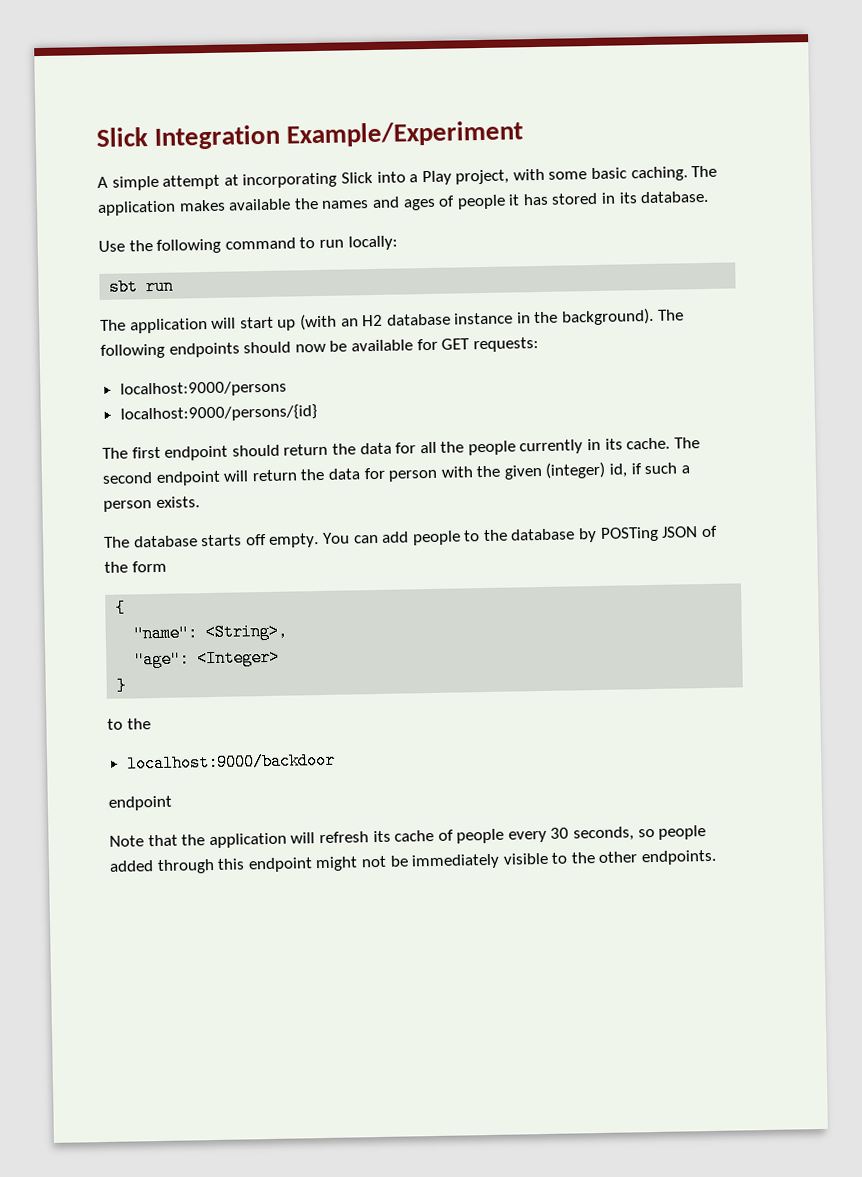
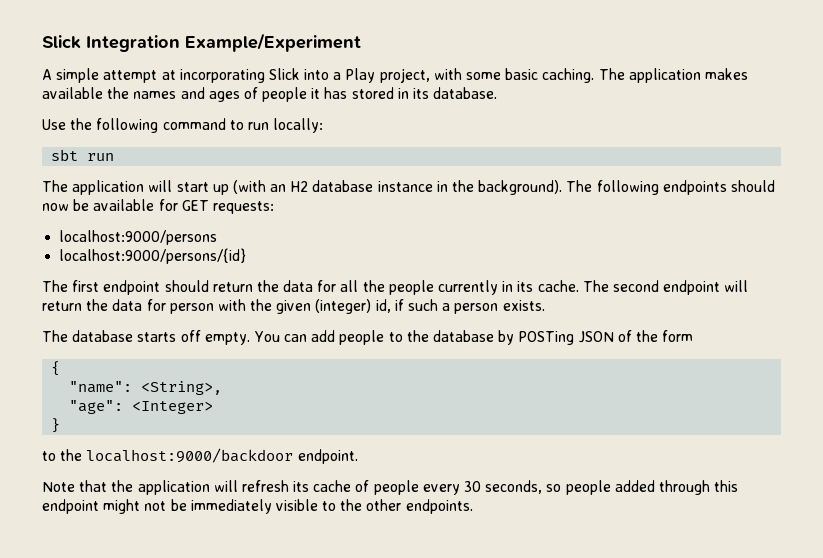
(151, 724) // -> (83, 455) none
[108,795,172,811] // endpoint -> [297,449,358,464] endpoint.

○ ○ ○

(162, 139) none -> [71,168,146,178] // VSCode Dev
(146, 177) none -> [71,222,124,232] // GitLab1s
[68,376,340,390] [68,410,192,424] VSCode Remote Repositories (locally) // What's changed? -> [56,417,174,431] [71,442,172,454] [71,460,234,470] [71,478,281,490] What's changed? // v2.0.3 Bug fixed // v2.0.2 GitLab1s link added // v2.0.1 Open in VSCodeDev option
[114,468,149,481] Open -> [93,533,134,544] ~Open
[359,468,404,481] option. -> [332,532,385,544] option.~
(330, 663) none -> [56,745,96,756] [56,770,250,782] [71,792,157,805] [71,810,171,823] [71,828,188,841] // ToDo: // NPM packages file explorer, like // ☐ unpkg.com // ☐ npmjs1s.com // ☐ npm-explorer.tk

○ ○ ○

◆ Work instruction ◆
Go through the listing above and return each line that includes the word "option".

◆ Answer ◆
[68,376,340,390] [68,410,192,424] VSCode Remote Repositories (locally) // What's changed? -> [56,417,174,431] [71,442,172,454] [71,460,234,470] [71,478,281,490] What's changed? // v2.0.3 Bug fixed // v2.0.2 GitLab1s link added // v2.0.1 Open in VSCodeDev option
[359,468,404,481] option. -> [332,532,385,544] option.~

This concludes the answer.